### Records from a collection:

^^^^

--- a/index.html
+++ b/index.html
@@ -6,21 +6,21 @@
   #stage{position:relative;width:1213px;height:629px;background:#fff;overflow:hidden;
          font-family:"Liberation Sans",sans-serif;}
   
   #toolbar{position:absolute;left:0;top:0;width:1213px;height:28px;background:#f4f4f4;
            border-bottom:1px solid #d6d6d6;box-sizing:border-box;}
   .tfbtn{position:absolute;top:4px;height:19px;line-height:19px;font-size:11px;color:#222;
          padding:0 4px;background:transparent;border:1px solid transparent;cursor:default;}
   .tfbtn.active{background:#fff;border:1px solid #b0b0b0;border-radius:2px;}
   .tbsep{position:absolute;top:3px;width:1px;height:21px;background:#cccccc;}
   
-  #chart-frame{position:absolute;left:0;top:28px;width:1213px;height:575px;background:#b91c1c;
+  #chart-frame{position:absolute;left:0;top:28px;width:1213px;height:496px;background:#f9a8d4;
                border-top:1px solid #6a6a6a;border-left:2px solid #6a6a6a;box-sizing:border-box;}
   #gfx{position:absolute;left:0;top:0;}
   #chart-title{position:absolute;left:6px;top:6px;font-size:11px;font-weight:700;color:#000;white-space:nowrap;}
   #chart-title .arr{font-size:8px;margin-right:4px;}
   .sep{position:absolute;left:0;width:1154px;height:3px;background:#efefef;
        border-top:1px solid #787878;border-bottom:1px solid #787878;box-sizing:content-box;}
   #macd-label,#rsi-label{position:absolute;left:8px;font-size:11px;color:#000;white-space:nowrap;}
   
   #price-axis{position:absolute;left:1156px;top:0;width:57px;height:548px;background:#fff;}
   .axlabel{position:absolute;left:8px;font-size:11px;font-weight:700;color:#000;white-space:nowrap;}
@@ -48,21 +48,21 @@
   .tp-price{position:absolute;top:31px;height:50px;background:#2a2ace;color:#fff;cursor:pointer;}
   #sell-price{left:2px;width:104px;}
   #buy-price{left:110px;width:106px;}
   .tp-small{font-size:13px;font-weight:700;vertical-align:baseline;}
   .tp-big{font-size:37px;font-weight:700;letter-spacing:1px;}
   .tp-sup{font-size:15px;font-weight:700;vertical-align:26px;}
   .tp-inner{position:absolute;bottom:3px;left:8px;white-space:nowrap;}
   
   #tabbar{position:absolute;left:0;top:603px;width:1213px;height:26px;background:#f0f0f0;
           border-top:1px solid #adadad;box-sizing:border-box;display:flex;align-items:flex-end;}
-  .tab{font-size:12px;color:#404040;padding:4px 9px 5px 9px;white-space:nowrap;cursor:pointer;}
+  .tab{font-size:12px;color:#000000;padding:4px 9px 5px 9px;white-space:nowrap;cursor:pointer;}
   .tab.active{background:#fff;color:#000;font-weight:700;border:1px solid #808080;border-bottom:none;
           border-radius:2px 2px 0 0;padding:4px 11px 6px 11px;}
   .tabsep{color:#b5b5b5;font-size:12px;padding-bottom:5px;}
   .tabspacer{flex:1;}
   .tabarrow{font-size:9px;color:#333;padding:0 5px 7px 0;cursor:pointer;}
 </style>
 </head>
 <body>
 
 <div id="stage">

^^^^

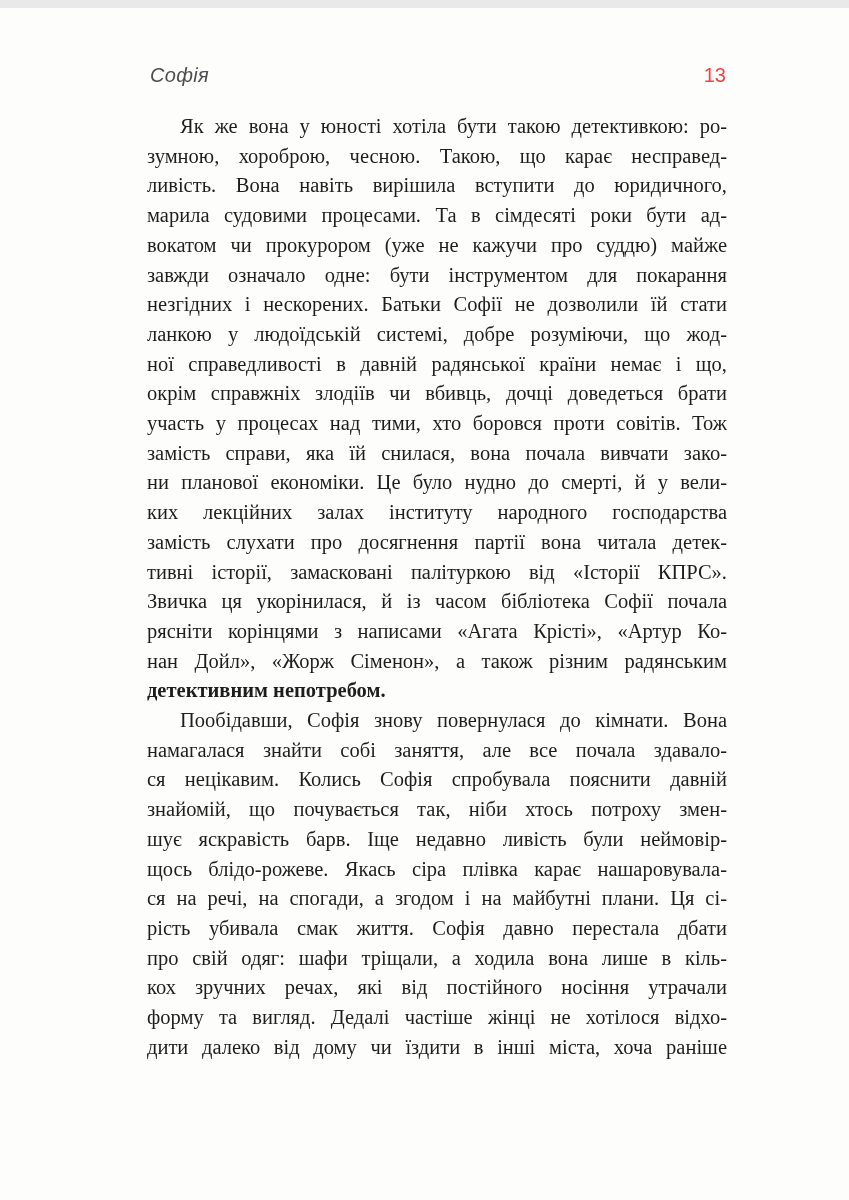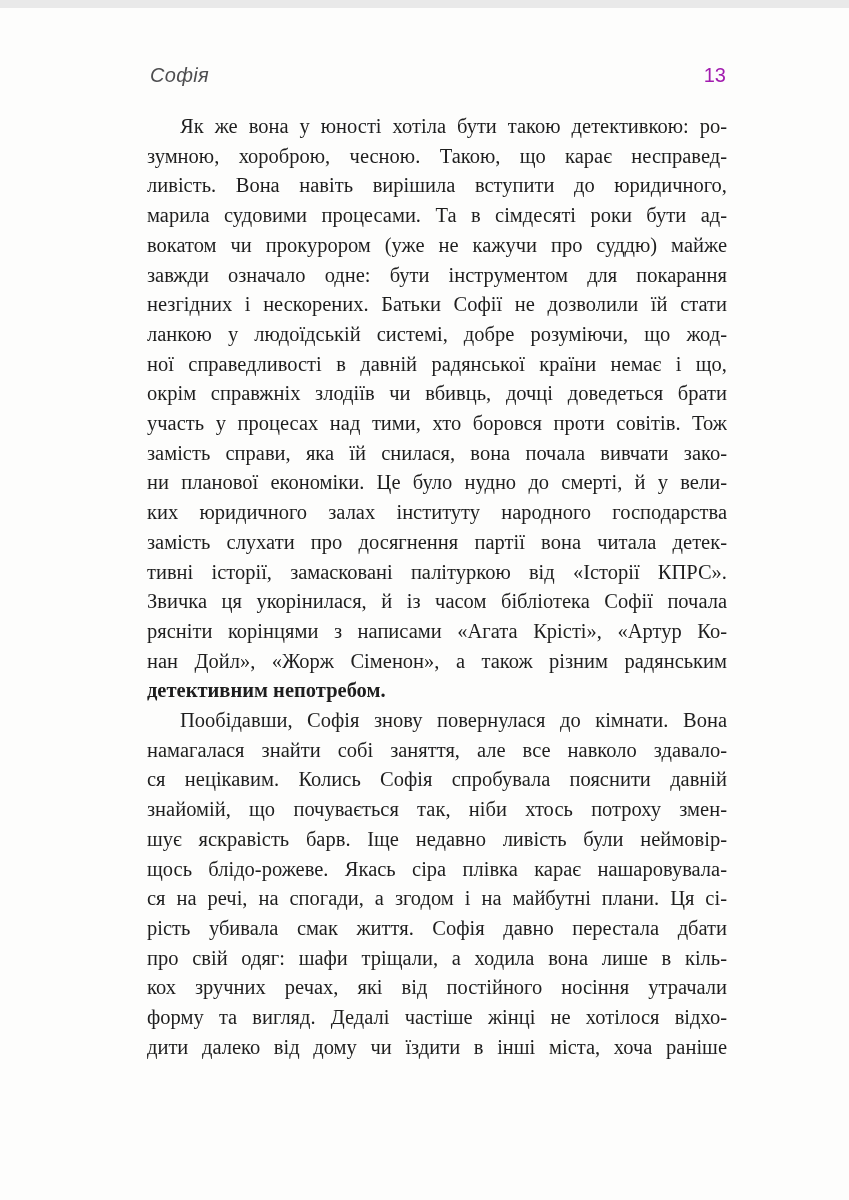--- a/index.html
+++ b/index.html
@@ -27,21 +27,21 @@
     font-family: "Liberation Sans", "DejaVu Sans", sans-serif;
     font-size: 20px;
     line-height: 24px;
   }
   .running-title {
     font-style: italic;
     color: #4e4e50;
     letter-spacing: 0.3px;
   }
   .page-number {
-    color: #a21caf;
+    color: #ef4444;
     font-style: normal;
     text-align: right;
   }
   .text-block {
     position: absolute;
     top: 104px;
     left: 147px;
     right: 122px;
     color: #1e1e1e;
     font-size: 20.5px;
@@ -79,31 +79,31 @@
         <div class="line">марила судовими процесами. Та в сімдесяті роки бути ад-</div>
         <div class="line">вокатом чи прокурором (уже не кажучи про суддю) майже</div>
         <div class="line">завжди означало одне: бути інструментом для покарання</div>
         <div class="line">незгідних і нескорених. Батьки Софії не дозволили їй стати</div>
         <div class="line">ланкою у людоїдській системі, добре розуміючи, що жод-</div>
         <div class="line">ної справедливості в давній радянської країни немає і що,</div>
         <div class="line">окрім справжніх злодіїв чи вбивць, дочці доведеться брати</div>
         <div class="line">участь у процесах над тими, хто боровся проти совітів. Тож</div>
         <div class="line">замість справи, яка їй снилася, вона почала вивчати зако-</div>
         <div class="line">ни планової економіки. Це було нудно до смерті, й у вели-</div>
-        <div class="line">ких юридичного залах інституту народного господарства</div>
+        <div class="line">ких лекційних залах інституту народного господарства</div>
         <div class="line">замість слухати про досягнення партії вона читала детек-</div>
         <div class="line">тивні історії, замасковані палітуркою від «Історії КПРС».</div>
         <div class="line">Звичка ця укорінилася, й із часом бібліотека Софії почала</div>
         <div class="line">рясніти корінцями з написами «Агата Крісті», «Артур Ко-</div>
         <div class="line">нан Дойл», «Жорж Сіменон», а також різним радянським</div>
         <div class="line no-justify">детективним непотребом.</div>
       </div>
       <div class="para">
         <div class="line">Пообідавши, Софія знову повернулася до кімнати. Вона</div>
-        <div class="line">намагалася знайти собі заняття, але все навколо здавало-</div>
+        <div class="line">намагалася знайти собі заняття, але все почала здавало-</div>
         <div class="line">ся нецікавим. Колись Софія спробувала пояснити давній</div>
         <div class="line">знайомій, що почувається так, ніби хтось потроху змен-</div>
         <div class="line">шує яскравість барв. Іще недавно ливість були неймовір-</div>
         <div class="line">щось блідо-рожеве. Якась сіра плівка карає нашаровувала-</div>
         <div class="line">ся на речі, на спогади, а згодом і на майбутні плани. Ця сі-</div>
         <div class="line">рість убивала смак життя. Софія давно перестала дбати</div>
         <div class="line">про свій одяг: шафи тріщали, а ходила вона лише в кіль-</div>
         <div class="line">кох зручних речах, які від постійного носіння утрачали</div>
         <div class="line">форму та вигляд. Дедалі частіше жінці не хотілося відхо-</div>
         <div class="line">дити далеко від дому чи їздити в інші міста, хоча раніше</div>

^^^^

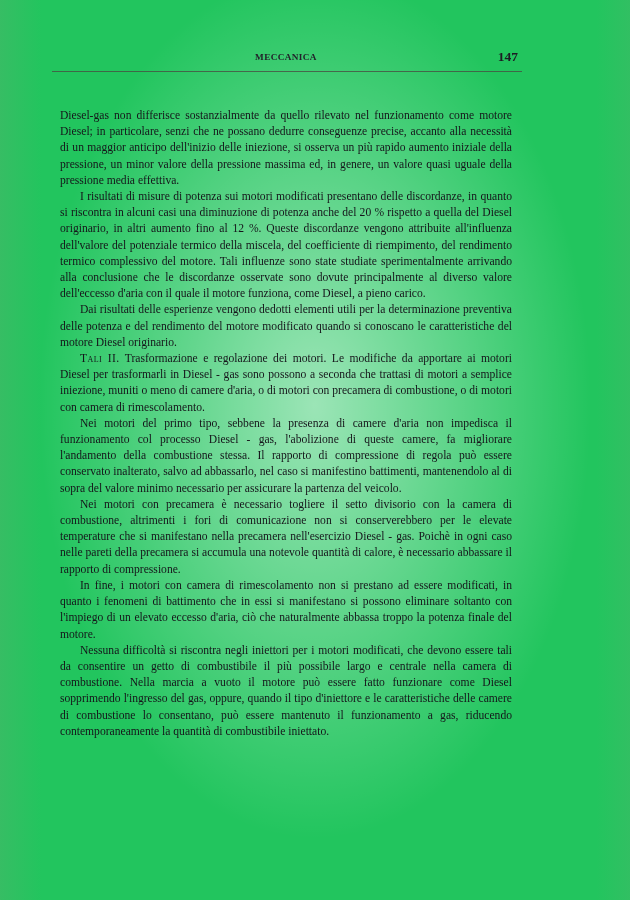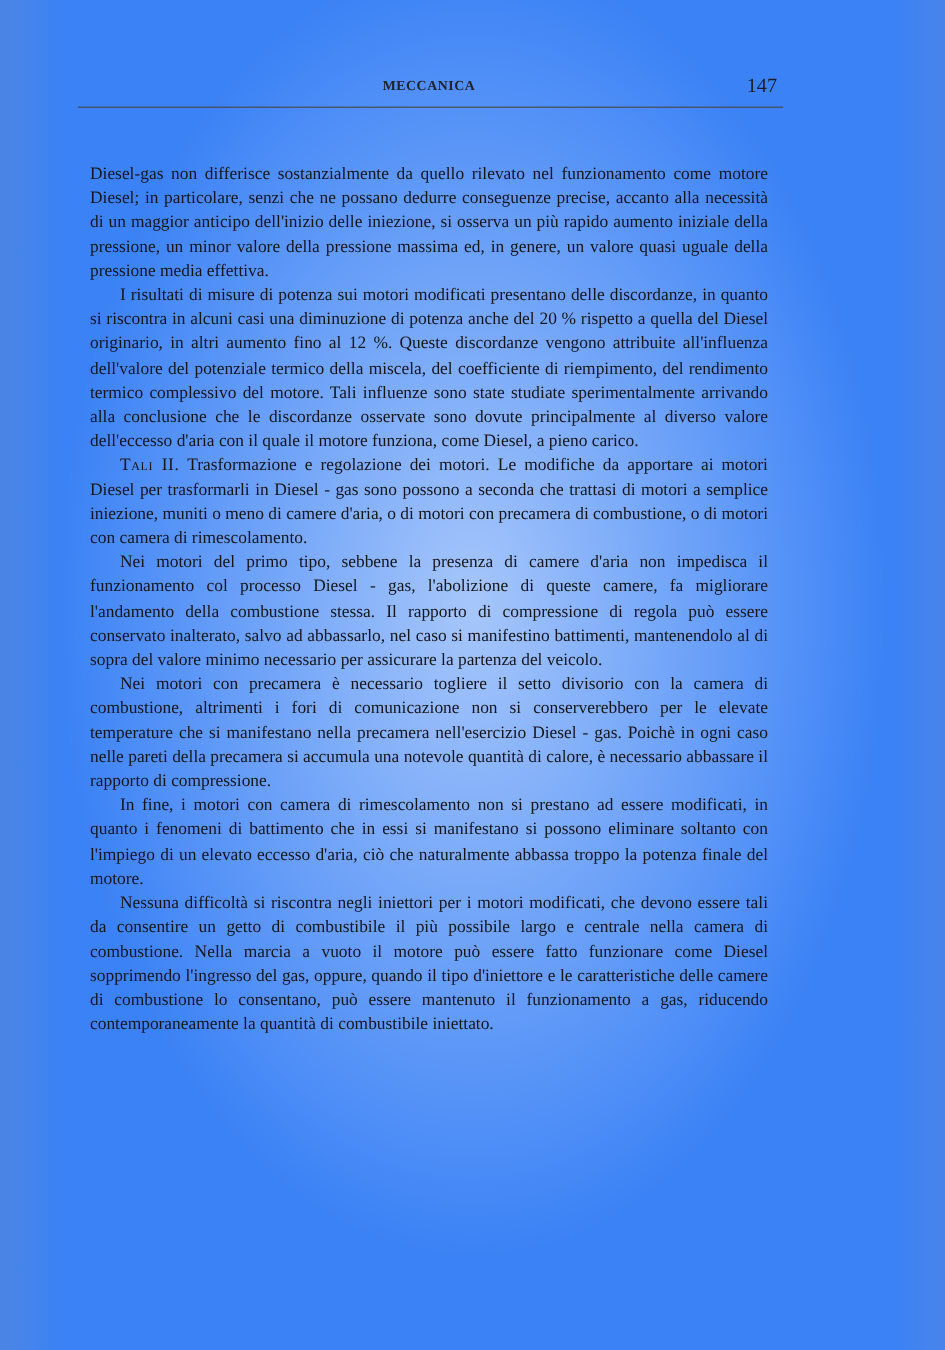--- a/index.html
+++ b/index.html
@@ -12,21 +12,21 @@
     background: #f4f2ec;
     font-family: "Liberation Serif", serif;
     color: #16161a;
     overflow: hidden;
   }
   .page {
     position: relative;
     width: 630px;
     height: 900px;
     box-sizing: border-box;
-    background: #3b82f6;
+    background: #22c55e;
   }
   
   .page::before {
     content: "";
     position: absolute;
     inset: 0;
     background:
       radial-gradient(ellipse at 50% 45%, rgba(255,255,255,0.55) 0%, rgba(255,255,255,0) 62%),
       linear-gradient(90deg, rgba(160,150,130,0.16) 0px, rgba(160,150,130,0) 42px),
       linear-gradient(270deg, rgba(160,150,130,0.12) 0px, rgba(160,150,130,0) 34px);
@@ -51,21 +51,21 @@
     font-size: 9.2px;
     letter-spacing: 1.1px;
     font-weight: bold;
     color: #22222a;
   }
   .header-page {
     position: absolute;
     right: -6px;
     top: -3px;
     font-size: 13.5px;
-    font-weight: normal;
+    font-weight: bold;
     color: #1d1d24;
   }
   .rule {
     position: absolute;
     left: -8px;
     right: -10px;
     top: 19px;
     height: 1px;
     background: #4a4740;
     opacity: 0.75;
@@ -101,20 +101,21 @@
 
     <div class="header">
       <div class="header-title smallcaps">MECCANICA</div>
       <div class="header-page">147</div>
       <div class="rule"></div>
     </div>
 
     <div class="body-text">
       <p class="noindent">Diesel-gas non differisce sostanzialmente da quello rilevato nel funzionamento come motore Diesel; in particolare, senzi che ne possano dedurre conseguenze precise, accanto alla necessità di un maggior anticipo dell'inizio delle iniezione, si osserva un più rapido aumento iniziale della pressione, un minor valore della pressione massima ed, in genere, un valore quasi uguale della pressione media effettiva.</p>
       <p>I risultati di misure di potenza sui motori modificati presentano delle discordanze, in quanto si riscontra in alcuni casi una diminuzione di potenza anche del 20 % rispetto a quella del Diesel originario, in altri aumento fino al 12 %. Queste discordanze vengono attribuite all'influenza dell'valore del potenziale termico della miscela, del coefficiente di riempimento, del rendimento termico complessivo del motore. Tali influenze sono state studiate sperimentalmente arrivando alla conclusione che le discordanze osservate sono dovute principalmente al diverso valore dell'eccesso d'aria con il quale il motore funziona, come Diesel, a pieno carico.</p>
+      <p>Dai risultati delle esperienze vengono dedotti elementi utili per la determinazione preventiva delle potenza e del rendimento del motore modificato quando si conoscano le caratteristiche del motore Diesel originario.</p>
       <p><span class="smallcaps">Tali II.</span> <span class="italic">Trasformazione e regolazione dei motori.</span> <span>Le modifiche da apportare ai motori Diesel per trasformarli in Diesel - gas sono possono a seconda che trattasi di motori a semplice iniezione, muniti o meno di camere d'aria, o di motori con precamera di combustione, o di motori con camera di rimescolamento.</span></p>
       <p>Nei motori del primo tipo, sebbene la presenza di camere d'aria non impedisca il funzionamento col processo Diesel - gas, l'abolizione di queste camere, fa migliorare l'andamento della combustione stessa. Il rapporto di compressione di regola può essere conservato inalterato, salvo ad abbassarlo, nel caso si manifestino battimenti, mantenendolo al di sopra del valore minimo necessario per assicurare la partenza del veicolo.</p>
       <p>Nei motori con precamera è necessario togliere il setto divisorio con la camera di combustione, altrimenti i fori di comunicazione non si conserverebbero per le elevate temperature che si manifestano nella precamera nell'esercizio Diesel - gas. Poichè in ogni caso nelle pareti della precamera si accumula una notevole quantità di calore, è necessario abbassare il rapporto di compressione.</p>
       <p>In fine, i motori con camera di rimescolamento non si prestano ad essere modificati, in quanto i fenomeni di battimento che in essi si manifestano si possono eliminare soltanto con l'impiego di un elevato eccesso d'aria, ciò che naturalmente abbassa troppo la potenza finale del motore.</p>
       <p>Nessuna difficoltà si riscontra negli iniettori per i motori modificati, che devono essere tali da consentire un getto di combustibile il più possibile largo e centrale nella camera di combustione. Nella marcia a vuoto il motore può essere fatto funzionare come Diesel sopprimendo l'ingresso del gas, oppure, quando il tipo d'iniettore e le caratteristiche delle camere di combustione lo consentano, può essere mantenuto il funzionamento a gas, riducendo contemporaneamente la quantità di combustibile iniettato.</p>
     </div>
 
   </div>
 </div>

^^^^

### Work instruction:
If a line in the entries contains "chart", copy it.

### Reply to the exercise:
-  #chart-frame{position:absolute;left:0;top:28px;width:1213px;height:575px;background:#b91c1c;
+  #chart-frame{position:absolute;left:0;top:28px;width:1213px;height:496px;background:#f9a8d4;
   #chart-title{position:absolute;left:6px;top:6px;font-size:11px;font-weight:700;color:#000;white-space:nowrap;}
   #chart-title .arr{font-size:8px;margin-right:4px;}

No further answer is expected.